__BRIEF__: Your task is to repeat the entries below exactly and to leave their images out.

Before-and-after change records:
::::::::

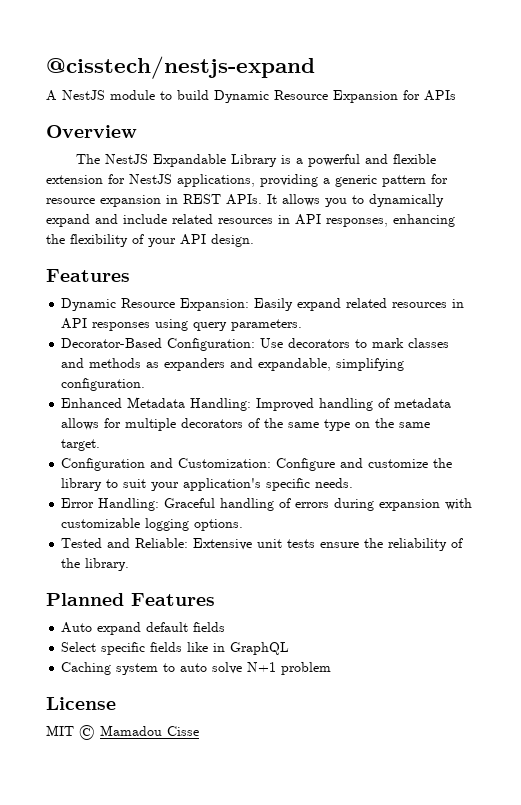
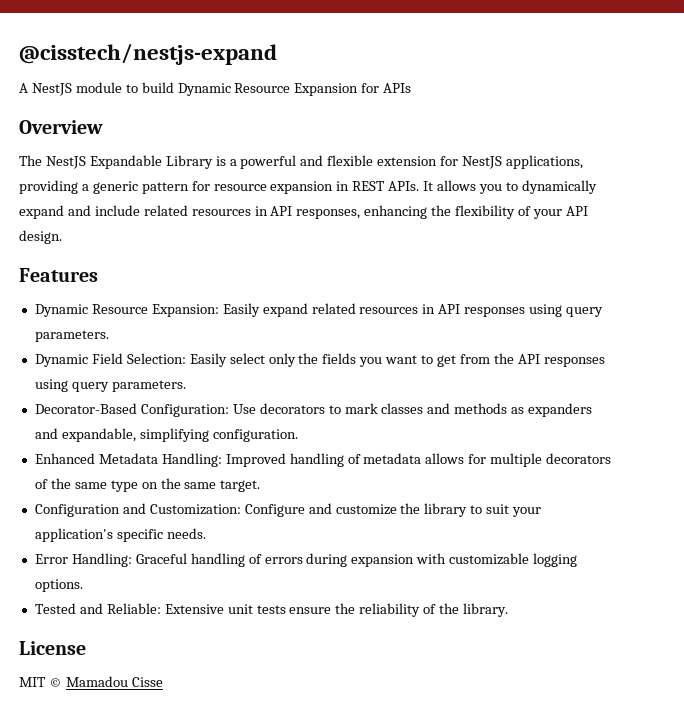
+ Dynamic Field Selection: Easily select only the fields you want to get from the API responses using query parameters.
- Planned Features
- Auto expand default fields
- Select specific fields like in GraphQL
- Caching system to auto solve N+1 problem

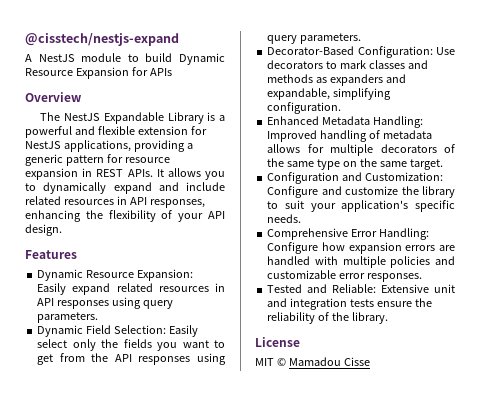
- Error Handling: Graceful handling of errors during expansion with customizable logging options.
+ Comprehensive Error Handling: Configure how expansion errors are handled with multiple policies and customizable error responses.
- Tested and Reliable: Extensive unit tests ensure the reliability of the library.
+ Tested and Reliable: Extensive unit and integration tests ensure the reliability of the library.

::::::::

__EXPECTED OUTPUT__:
+ Dynamic Field Selection: Easily select only the fields you want to get from the API responses using query parameters.
- Planned Features
- Auto expand default fields
- Select specific fields like in GraphQL
- Caching system to auto solve N+1 problem

- Error Handling: Graceful handling of errors during expansion with customizable logging options.
+ Comprehensive Error Handling: Configure how expansion errors are handled with multiple policies and customizable error responses.
- Tested and Reliable: Extensive unit tests ensure the reliability of the library.
+ Tested and Reliable: Extensive unit and integration tests ensure the reliability of the library.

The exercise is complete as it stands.